Kamikiri

Kamikiri 髪切り

Kamikiri (髪切り), the “Hair Cutter,” is a stealthy and unsettling yokai that sneaks into bedrooms and dark alleys to snip off the hair of unsuspecting victims.

Meaning and Origin

The name literally means “hair cutter” (kami - hair, kiri - cutter).

Incidents of Kamikiri attacks were widely reported in the urban centers of Edo (Tokyo) and Osaka during the 17th and 18th centuries. While often dismissed as the work of human pranking or “hair-fetishists,” the folklore insisted it was the work of a supernatural entity. It was particularly feared because, in old Japan, a woman’s long, black hair was her most prized possession and a symbol of her social status.

Characteristics

In traditional art, the Kamikiri is depicted as a strange, bird-like or arthropod-like creature with long, scissor-like hands and a sharp beak. It is exceptionally small and stealthy, able to pass through the smallest cracks in a wall or ceiling.

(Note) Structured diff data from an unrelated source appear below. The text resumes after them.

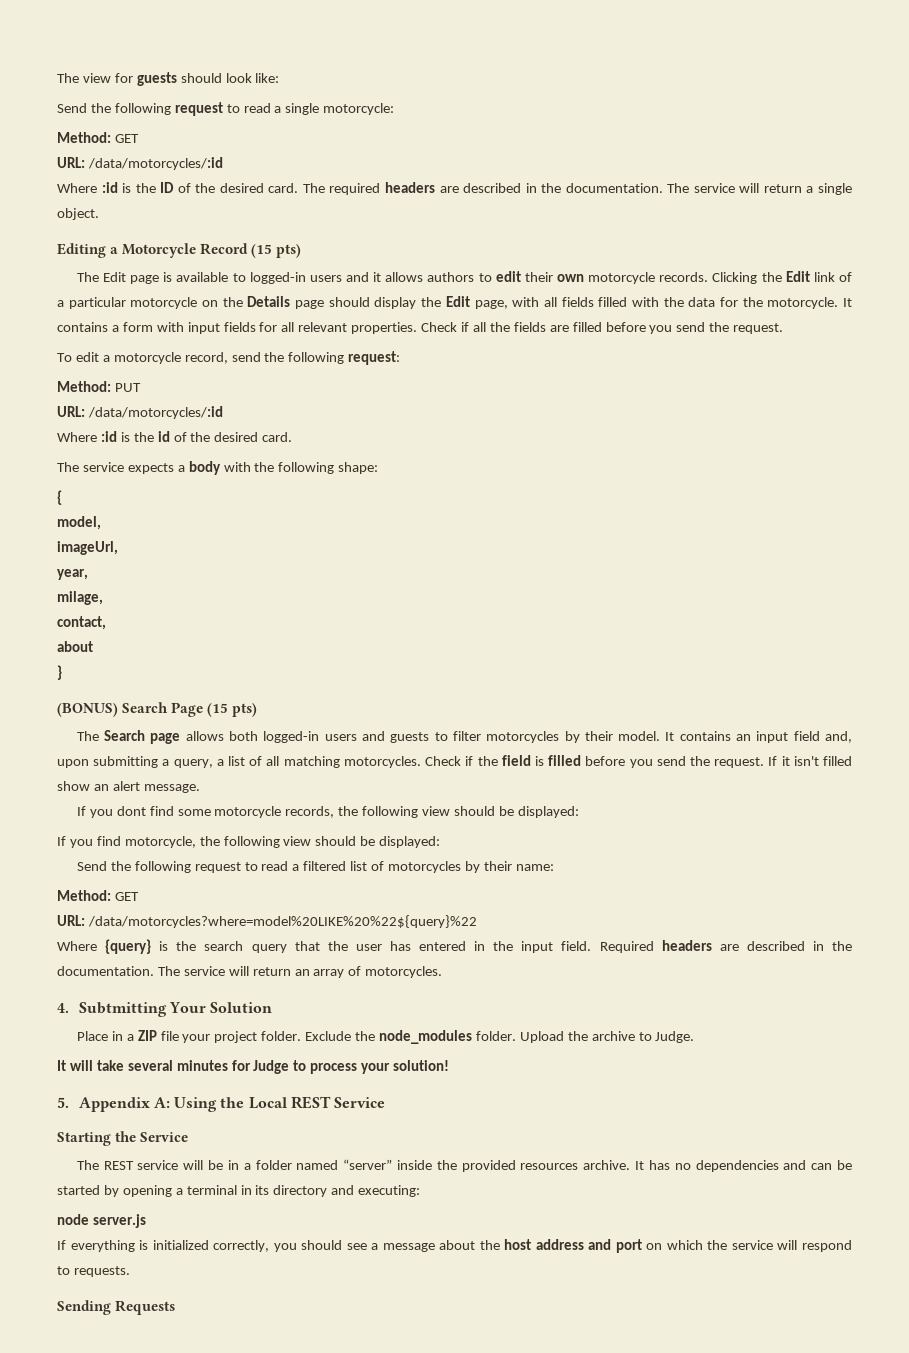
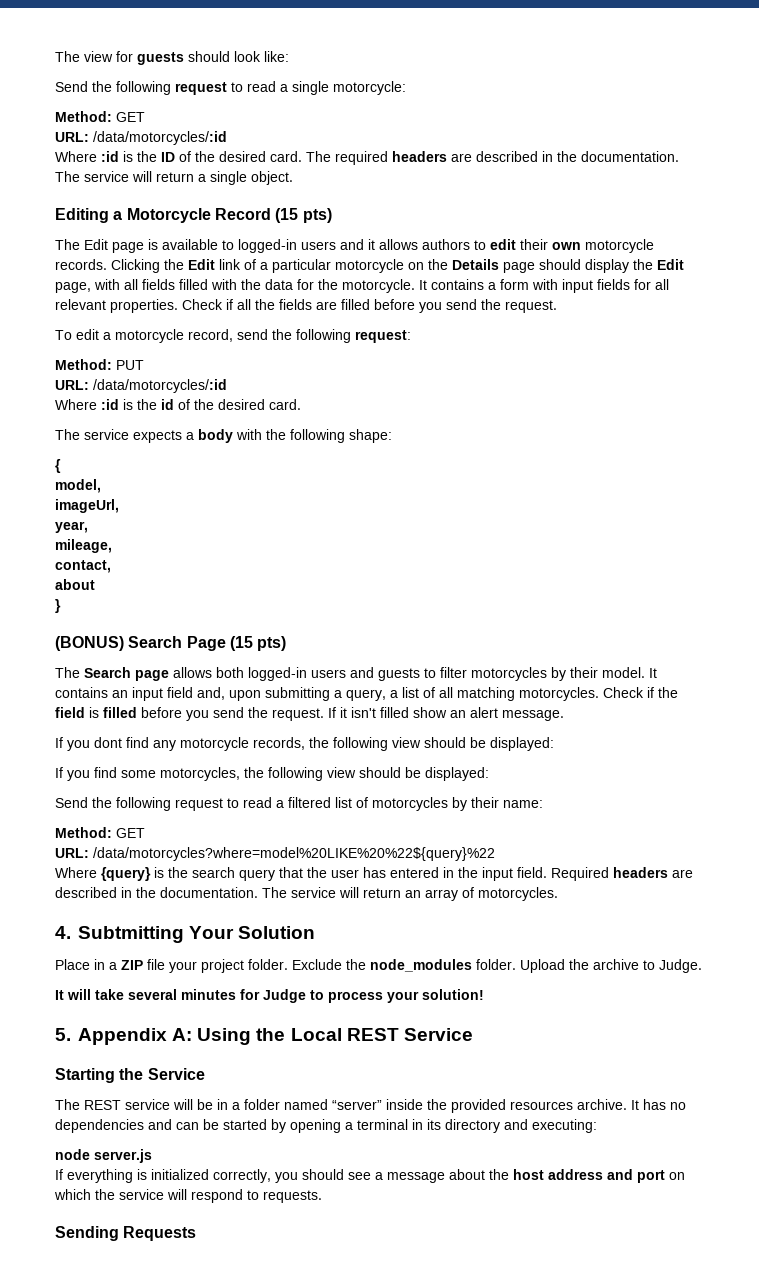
- milage,
+ mileage,
- If you dont find some motorcycle records, the following view should be displayed:
+ If you dont find any motorcycle records, the following view should be displayed:
- If you find motorcycle, the following view should be displayed:
+ If you find some motorcycles, the following view should be displayed:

The Kamikiri always attacks in silence. The victim usually feels nothing at the time of the “attack.” They only discover the loss when they realize their ponytail has vanished or they find a clump of hair lying on the floor, still tied in its original ribbon.

Legends

One common legend claims that the Kamikiri is actually a “spirit of prevention.” It is said that the creature only cuts the hair of people who are about to engage in a disastrous marriage or a forbidden love affair—often with a shapeshifting Fox (Kitsune) in disguise. By cutting the person’s hair, the Kamikiri breaks the “glamour” and reveals the truth.

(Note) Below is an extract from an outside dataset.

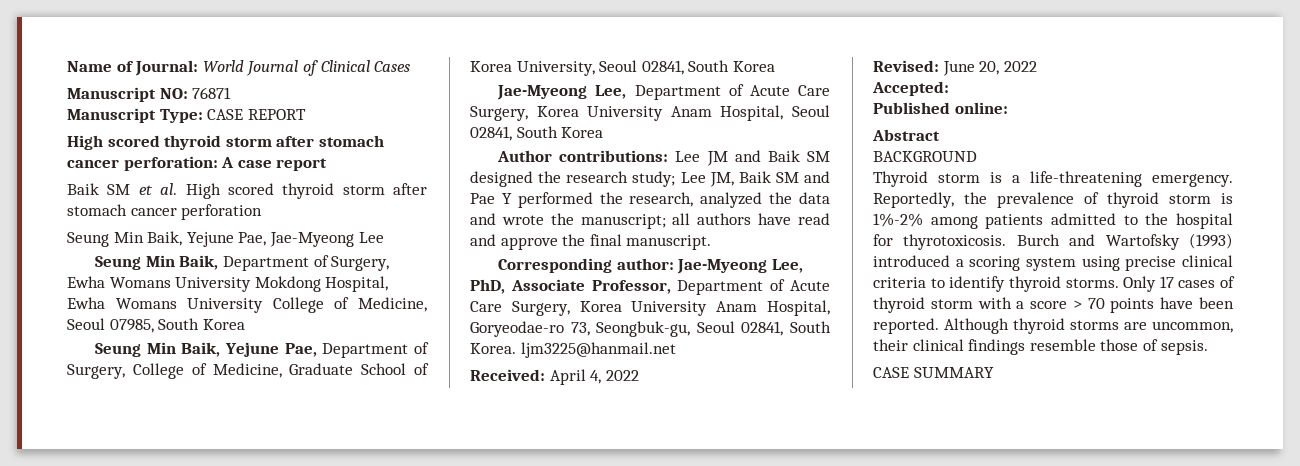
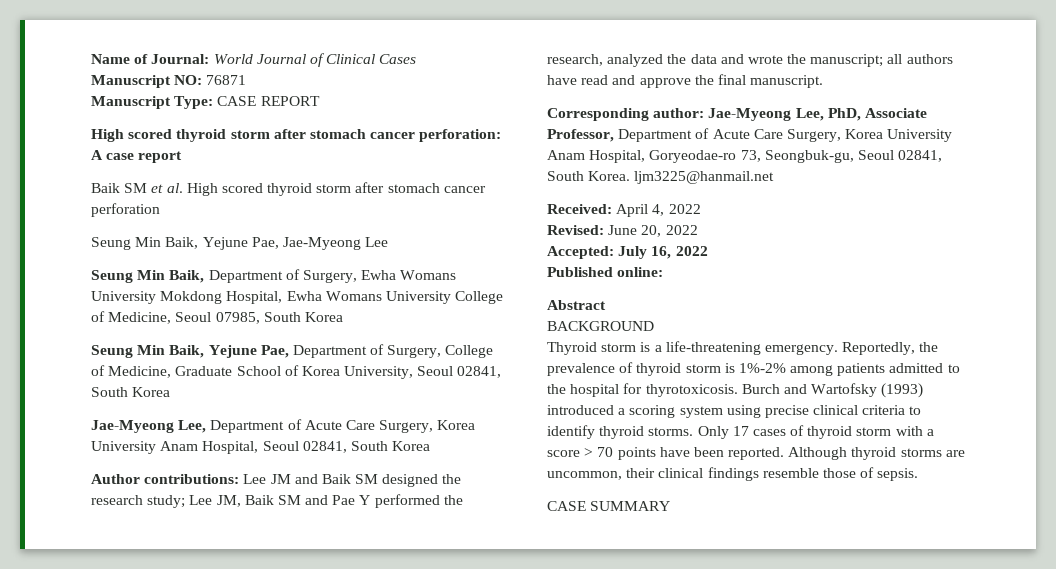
- Accepted:
+ Accepted: July 16, 2022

A famous historical account from a Tokyo newspaper in 1874 described a servant girl named Gin who went into an outhouse at night. She suddenly felt a strange chill and fled back to the house, only to discover that her long hair had been sliced off cleanly at the base of her neck. No one was found in the yard, and the incident was recorded as a classic Kamikiri encounter, a reminder that even in “modern” Japan, the scissors of the supernatural were still at work.